• [Assigned task]: Repeat word for word the lines starting at the one with "- JULY 23, 2026" and ending at the final line of the material, both ends included; omit pictures.

• [Materials provided]:
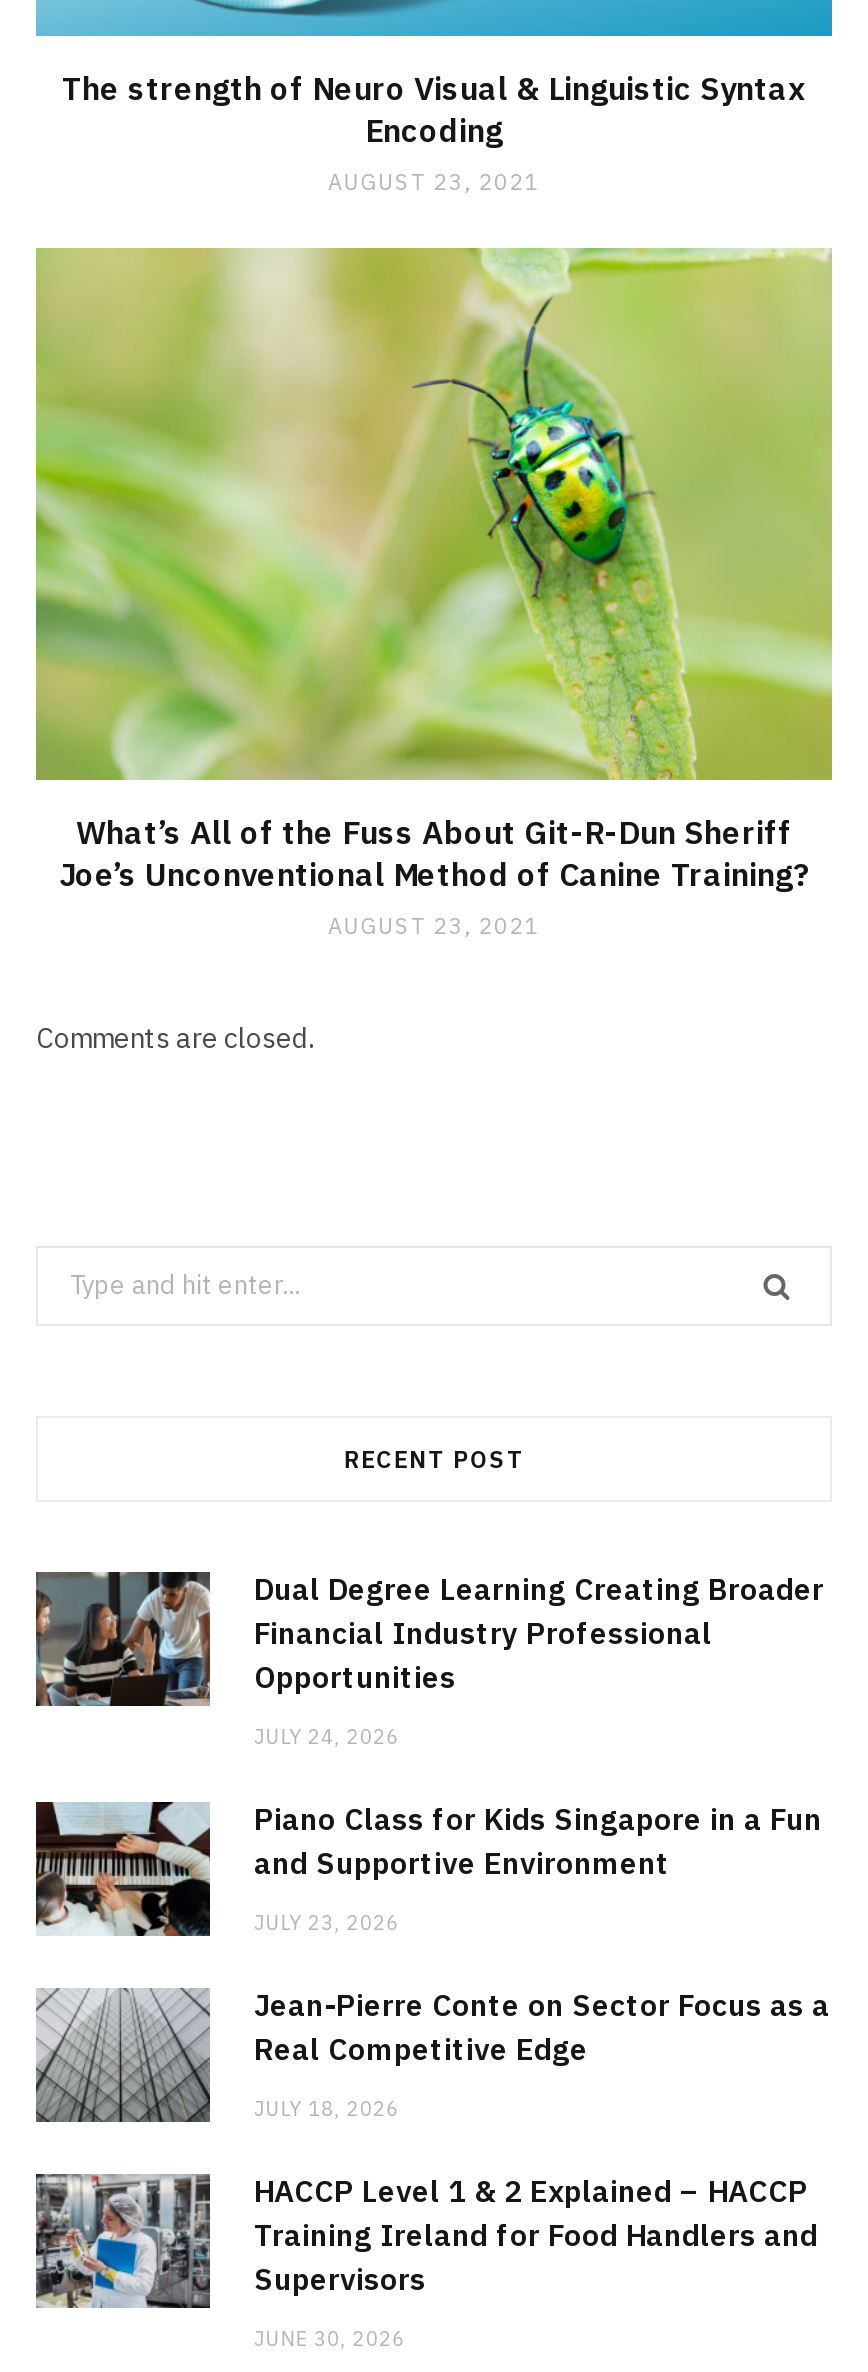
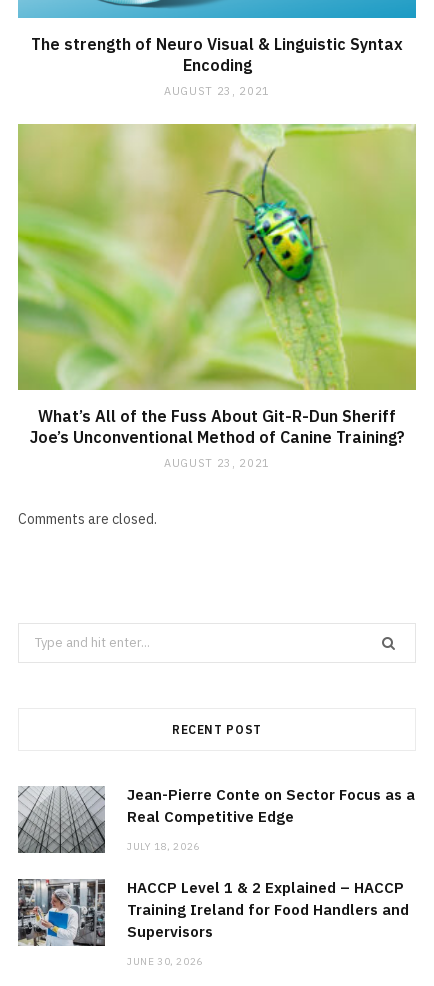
- [image]
- Dual Degree Learning Creating Broader
- Financial Industry Professional
- Opportunities
- JULY 24, 2026
- Piano Class for Kids Singapore in a Fun
- and Supportive Environment
- JULY 23, 2026

- [image]
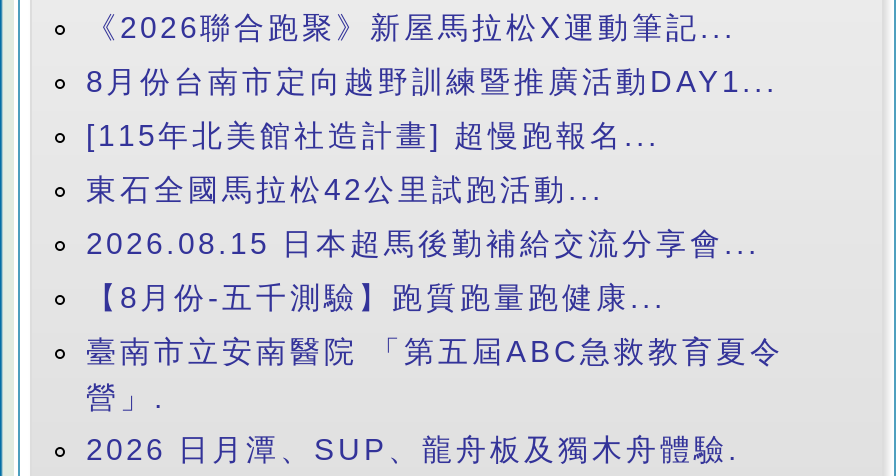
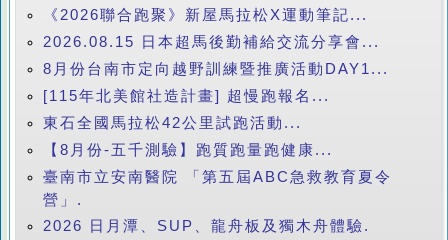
moved down: 8月份台南市定向越野訓練暨推廣活動DAY1... | [115年北美館社造計畫] 超慢跑報名... | 東石全國馬拉松42公里試跑活動...

moved up: 2026.08.15 日本超馬後勤補給交流分享會...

• [Task result]:
- JULY 23, 2026

- [image]
moved down: 8月份台南市定向越野訓練暨推廣活動DAY1... | [115年北美館社造計畫] 超慢跑報名... | 東石全國馬拉松42公里試跑活動...

moved up: 2026.08.15 日本超馬後勤補給交流分享會...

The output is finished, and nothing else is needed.